И стали осетины платить господину Нягину дань. Собирать ее было удобно, потому что дом Сергея Николаевича стоял как раз рядом с кафе.

Просто сказка сказывается, да не просто «дела делаются» — перестали платить осетины. Не поверили в защиту нягинскую. И стали на них с удивительной периодичностью — через трое суток — наезжать какие-то молодцы, бить хозяев и выносить из кафе все, что понравится. А нравилась молодцам в основном выпивка. «Ну, ясное дело, — скажет читатель — Бойцы нягинские уму-разуму их учили». Скажет такое читатель и ошибется, потому что были это никакие не нягинские бойцы, а милиционеры из Пушкинского учебного центра, и периодичность их появления — через трое суток — объяснялась графиком дежурств и учебы. Уставшие от ментов и бандитов, осетины пошли в Управление по борьбе с организованной преступностью и просили избавить от супостатов. Добры молодцы из РУОПа замыслили колоссальную операцию по поимке коллег — с наружным наблюдением, с подставными и понятыми, с видеокамерой в нягинском, кстати, подъезде. Стали ждать злодеев. Точно по графику злодеи появились. «Сгорели менты», — скажет проницательный читатель, но опять ошибется. На этот раз вместо милиционеров заявились как раз нягинские, которые, как бы специально позируя перед видеокамерой, стали учинять в кафе погром и выносить оттуда ящики со спиртным, с шоколадом, а один тащил даже кассовый аппарат — ему сказали «взять кассу», ну, он и понял это буквально… Не знал парень, что касса — может означать выручку.

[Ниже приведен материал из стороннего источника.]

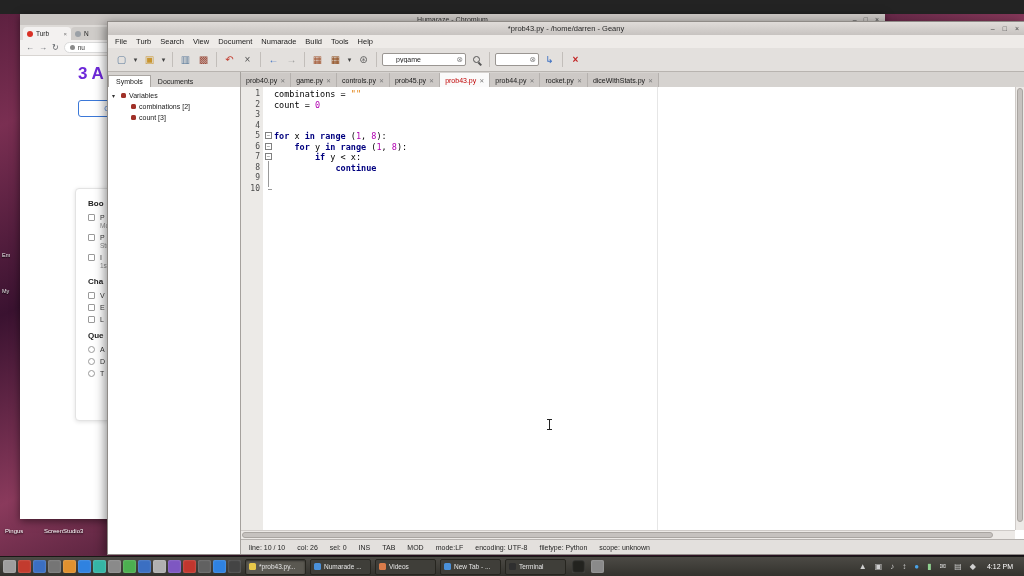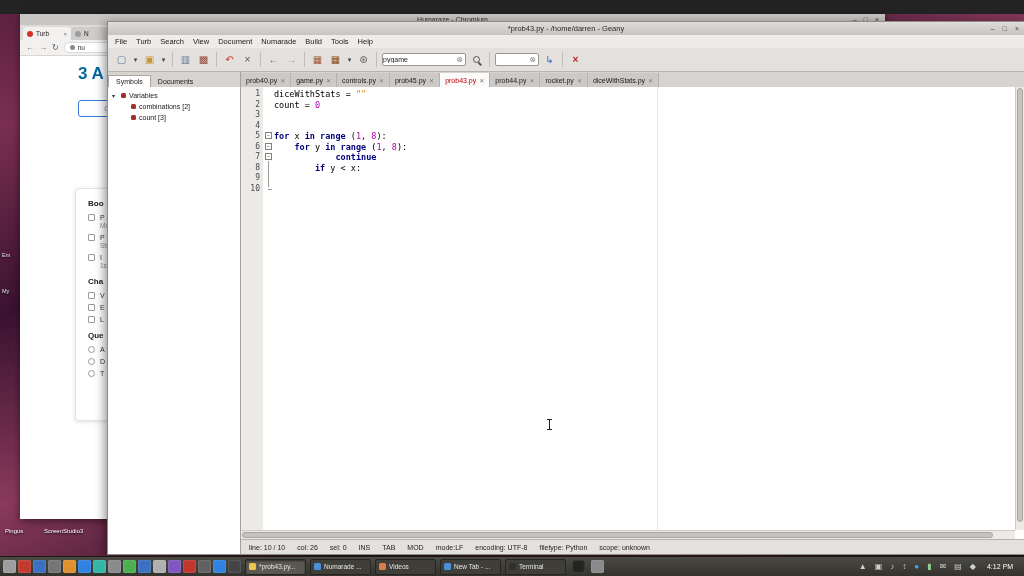--- a/index.html
+++ b/index.html
@@ -15,42 +15,42 @@
   .b-tab { width:48px; height:13px; border-radius:4px 4px 0 0; display:flex; align-items:center; gap:3px; padding:0 4px; font-size:6.5px; color:#222; }
   .b-tab.active { background:#f3f1f0; }
   .b-tab.inactive { background:#cfccc9; }
   .b-fav { width:6px; height:6px; border-radius:50%; flex:0 0 auto; }
   .b-tab-close { margin-left:auto; font-size:6px; color:#777; }
   .b-toolbar { height:16px; background:#f3f1f0; display:flex; align-items:center; gap:5px; padding:0 6px; border-bottom:1px solid #d8d5d2; }
   .b-nav { font-size:8px; color:#5f6368; }
   .b-addr { flex:0 0 auto; display:flex; align-items:center; gap:3px; background:#fff; border:1px solid #dadada; border-radius:7px; height:11px; padding:0 5px; font-size:6.5px; color:#333; min-width:60px; }
   .b-lock { width:5px; height:5px; border-radius:50%; background:#8a8a8a; }
   .b-content { position:relative; height:calc(100% - 42px); background:#fff; overflow:hidden; }
-  .p-heading { position:absolute; left:58px; top:8px; font-size:17px; font-weight:bold; color:#0369a1; }
+  .p-heading { position:absolute; left:58px; top:8px; font-size:17px; font-weight:bold; color:#6d28d9; }
   .p-getbtn { position:absolute; left:58px; top:44px; width:64px; height:17px; border:1px solid #3b78d8; border-radius:3px; color:#3b78d8; font-size:7px; display:flex; align-items:center; justify-content:center; background:#fff; }
   .p-card { position:absolute; left:55px; top:132px; width:240px; background:#fff; border:1px solid #e3e3e3; border-radius:4px; box-shadow:0 1px 4px rgba(0,0,0,.12); padding:10px 12px 12px 12px; }
   .card-title { font-size:8px; font-weight:bold; color:#222; margin:8px 0 6px 0; }
   .card-title:first-child { margin-top:0; }
   .card-row { display:flex; align-items:center; gap:5px; margin:5px 0 1px 0; font-size:7px; color:#333; }
   .checkbox { width:7px; height:7px; border:1px solid #9a9a9a; border-radius:1px; background:#fff; flex:0 0 auto; }
   .radio { width:7px; height:7px; border:1px solid #9a9a9a; border-radius:50%; background:#fff; flex:0 0 auto; }
   .card-sub { font-size:6.5px; color:#8a8a8a; margin:0 0 4px 12px; }
   .card-submit { margin-top:14px; margin-left:40px; width:120px; height:16px; background:#3b78d8; color:#fff; border:none; border-radius:3px; font-size:7px; }
 
   
   .geany { position:absolute; left:107px; top:21px; width:917px; height:534px; background:#e6e3e0; border:1px solid #8f8b87; border-right:none; z-index:5; box-shadow:-2px 2px 10px rgba(0,0,0,.45); display:flex; flex-direction:column; }
   .g-titlebar { height:13px; background:linear-gradient(#e0dcd9,#c7c3c0); position:relative; display:flex; align-items:center; justify-content:center; font-size:7.5px; color:#2a2a2a; flex:0 0 auto; }
   .g-controls { position:absolute; right:5px; top:0; display:flex; gap:8px; font-size:7px; color:#444; line-height:13px; }
   .g-menubar { height:13px; background:#eeebe8; display:flex; align-items:center; gap:9px; padding-left:7px; font-size:7.5px; color:#1c1c1c; flex:0 0 auto; }
   .g-menu-item { cursor:default; }
   .g-toolbar { height:24px; background:#e3e0dd; border-bottom:1px solid #b8b4b0; display:flex; align-items:center; gap:3px; padding:0 6px; flex:0 0 auto; }
   .tb-icon { width:15px; height:15px; display:flex; align-items:center; justify-content:center; font-size:10px; line-height:15px; }
   .tb-icon.narrow { width:7px; font-size:7px; }
   .tb-sep { width:1px; height:15px; background:#c2beba; margin:0 2px; }
-  .tb-entry { height:13px; background:#fff; border:1px solid #9a9692; border-radius:2px; display:flex; align-items:center; font-size:7px; color:#222; padding:0 2px 0 0; }
+  .tb-entry { height:13px; background:#fff; border:1px solid #9a9692; border-radius:2px; display:flex; align-items:center; font-size:7px; color:#222; padding:0 2px 0 13px; }
   .tb-entry input { border:none; outline:none; width:100%; font-size:7px; font-family:inherit; color:#222; background:transparent; }
   .tb-clear { font-size:8px; color:#888; margin-left:2px; }
   .mag { width:7px; height:7px; border:1.5px solid #555; border-radius:50%; position:relative; }
   .mag::after { content:""; position:absolute; width:4px; height:1.5px; background:#555; transform:rotate(45deg); right:-3px; bottom:-2px; }
 
   .g-main { flex:1; display:flex; min-height:0; }
   .g-sidebar { width:133px; border-right:1px solid #a5a19d; display:flex; flex-direction:column; background:#fff; flex:0 0 auto; }
   .g-side-tabs { height:15px; background:#d6d3d0; display:flex; align-items:flex-end; font-size:7px; flex:0 0 auto; }
   .g-side-tab { padding:2px 7px; color:#222; }
   .g-side-tab.active { background:#fff; border:1px solid #aaa6a2; border-bottom:none; }
@@ -312,28 +312,28 @@
             </div>
           <div class="fold-margin">
               <div class="fold-box" style="top: 45px;">−</div>
               <div class="fold-box" style="top: 55.5px;">−</div>
               <div class="fold-box" style="top: 66px;">−</div>
               <div class="fold-guide" style="top: 74px; height: 25.5px;"></div>
               <div class="fold-guide-foot" style="top: 101.5px;"></div>
             </div>
           <div class="code-area">
             <div class="longline-marker"></div>
-          <div class="code-line"><span class="tk-d">diceWithStats = </span><span class="tk-s">""</span></div>
+          <div class="code-line"><span class="tk-d">combinations = </span><span class="tk-s">""</span></div>
               <div class="code-line"><span class="tk-d">count = </span><span class="tk-num">0</span></div>
               <div class="code-line"></div>
               <div class="code-line"></div>
               <div class="code-line"><span class="tk-k">for</span><span class="tk-d"> x </span><span class="tk-k">in</span><span class="tk-d"> </span><span class="tk-k">range</span><span class="tk-d"> (</span><span class="tk-num">1</span><span class="tk-d">, </span><span class="tk-num">8</span><span class="tk-d">):</span></div>
               <div class="code-line"><span class="tk-d">    </span><span class="tk-k">for</span><span class="tk-d"> y </span><span class="tk-k">in</span><span class="tk-d"> </span><span class="tk-k">range</span><span class="tk-d"> (</span><span class="tk-num">1</span><span class="tk-d">, </span><span class="tk-num">8</span><span class="tk-d">):</span></div>
+              <div class="code-line"><span class="tk-d">        </span><span class="tk-k">if</span><span class="tk-d"> y &lt; x:</span></div>
               <div class="code-line"><span class="tk-d">            </span><span class="tk-k">continue</span></div>
-              <div class="code-line"><span class="tk-d">        </span><span class="tk-k">if</span><span class="tk-d"> y &lt; x:</span></div>
               <div class="code-line"></div>
             </div>
           <div class="hscroll">
               <div class="thumb"></div>
             </div>
           <div class="vscroll">
               <div class="thumb"></div>
             </div>
         </div>
         <div class="g-statusbar">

И вот что интересно — о том, что на осетинское кафе, с упорством параноиков, через три дня на четвертый по вечерам наезжают пушкинские милиционеры, знала в Горелове каждая собака. Это кафе — единственное заведение в селении, где подавали спиртное, — так сказать, центр жизни. Опять же все видели — то хозяева нормальными ходили, а то вдруг — с поломанными челюстями. Титаническая операция РУОПа по поимке «оборотней» секретной, честно говоря, не была — и не потому, что не хотели, а потому, что скрыть подготовку к захвату в Горелове просто невозможно — что скроешь в деревне? Тем более видеокамеру в нягинском подъезде.